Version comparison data

=====

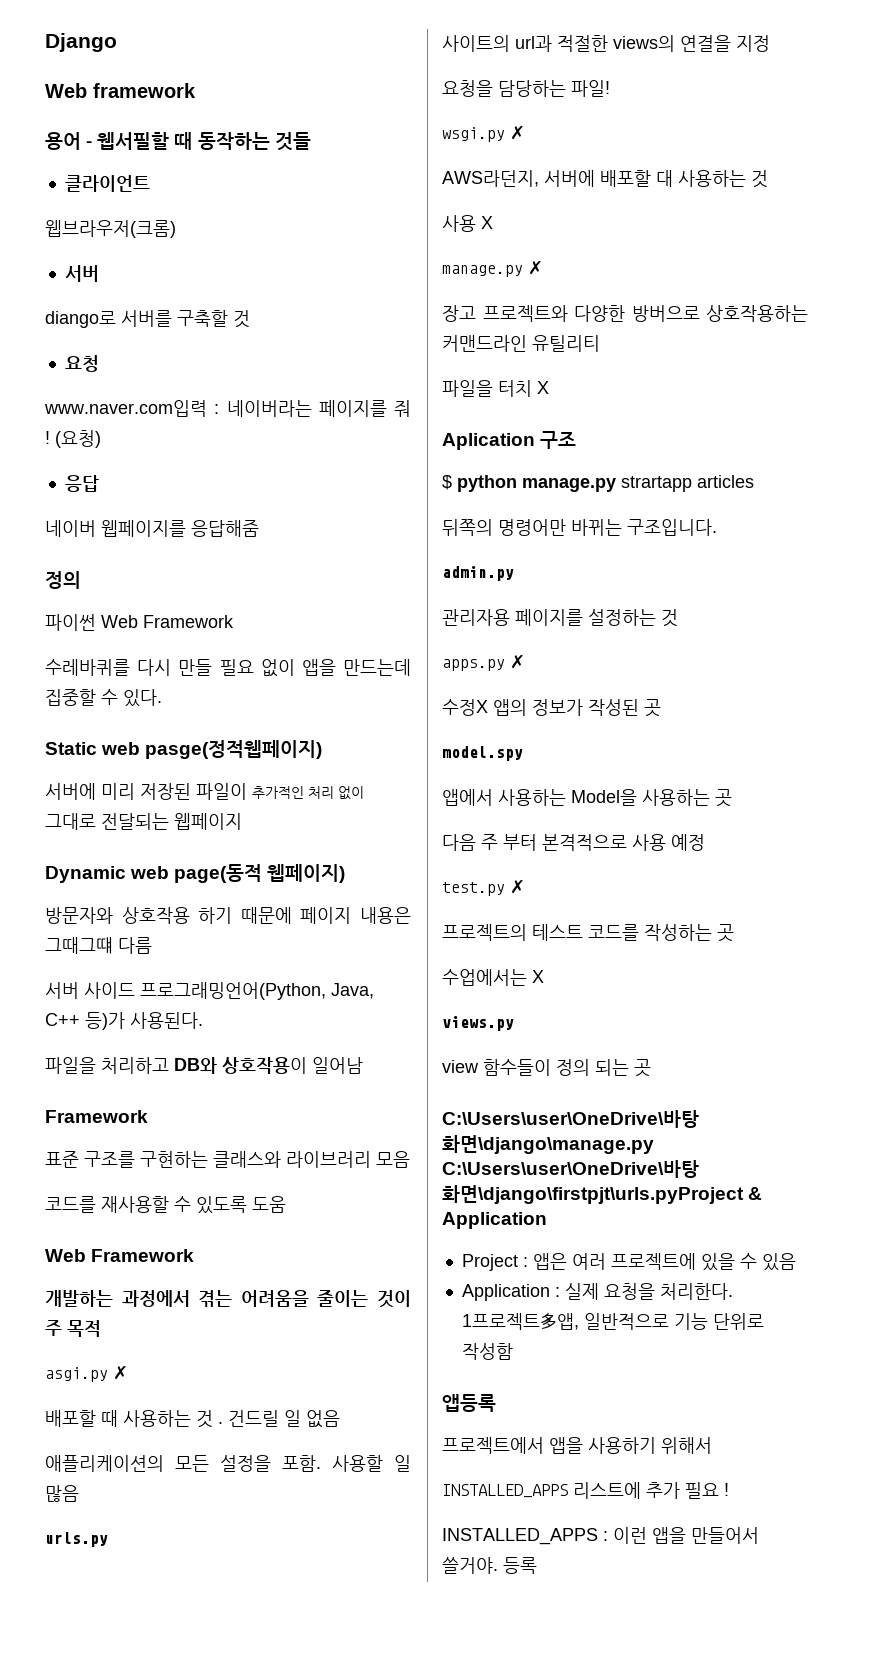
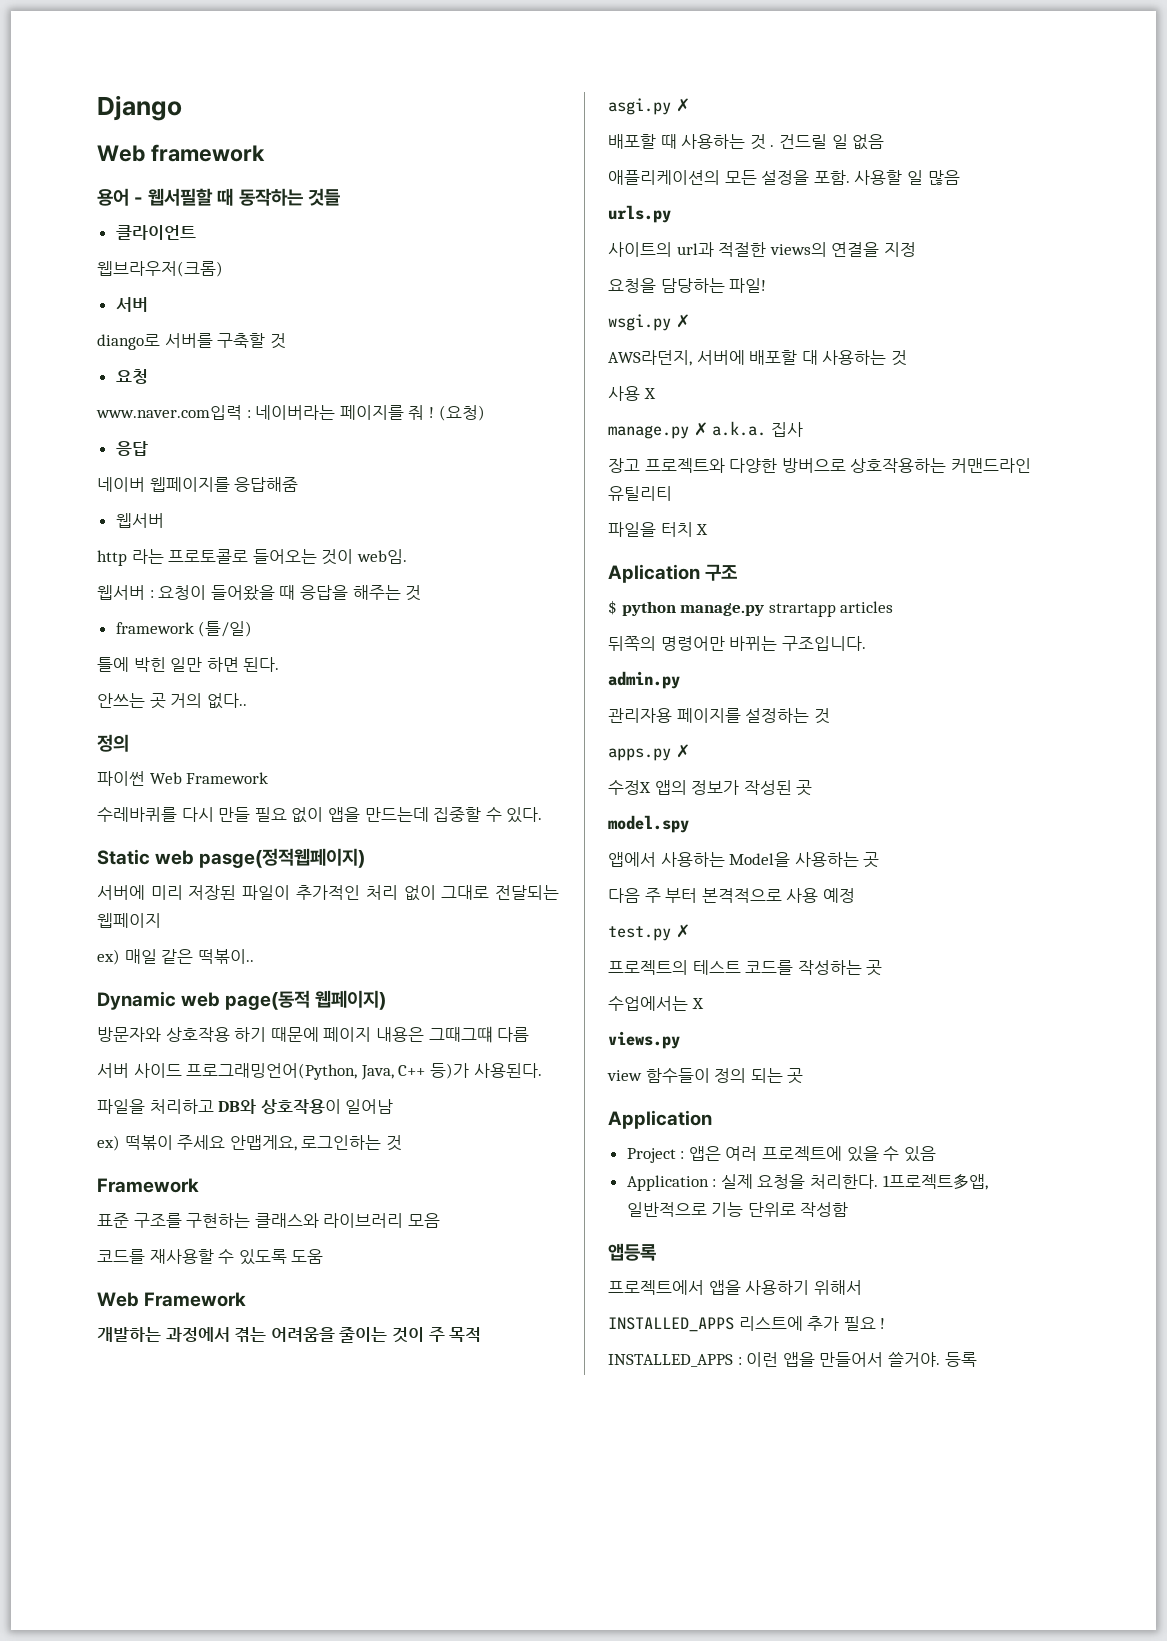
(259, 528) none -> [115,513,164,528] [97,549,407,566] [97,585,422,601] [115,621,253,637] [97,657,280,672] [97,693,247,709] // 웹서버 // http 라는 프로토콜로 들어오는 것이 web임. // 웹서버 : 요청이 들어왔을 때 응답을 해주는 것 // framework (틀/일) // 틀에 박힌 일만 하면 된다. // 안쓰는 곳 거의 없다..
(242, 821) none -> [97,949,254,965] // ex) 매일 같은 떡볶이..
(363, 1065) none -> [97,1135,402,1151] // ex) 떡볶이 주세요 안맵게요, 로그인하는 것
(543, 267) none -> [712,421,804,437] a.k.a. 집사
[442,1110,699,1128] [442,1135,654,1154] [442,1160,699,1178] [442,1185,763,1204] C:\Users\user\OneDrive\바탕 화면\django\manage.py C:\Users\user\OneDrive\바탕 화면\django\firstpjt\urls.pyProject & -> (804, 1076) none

=====

- _What the exercise asks_: Return only those lines that run from the one containing "(363, 1065) none" through the end of the entries, keeping each exactly as written.

- _Solution for this problem_:
(363, 1065) none -> [97,1135,402,1151] // ex) 떡볶이 주세요 안맵게요, 로그인하는 것
(543, 267) none -> [712,421,804,437] a.k.a. 집사
[442,1110,699,1128] [442,1135,654,1154] [442,1160,699,1178] [442,1185,763,1204] C:\Users\user\OneDrive\바탕 화면\django\manage.py C:\Users\user\OneDrive\바탕 화면\django\firstpjt\urls.pyProject & -> (804, 1076) none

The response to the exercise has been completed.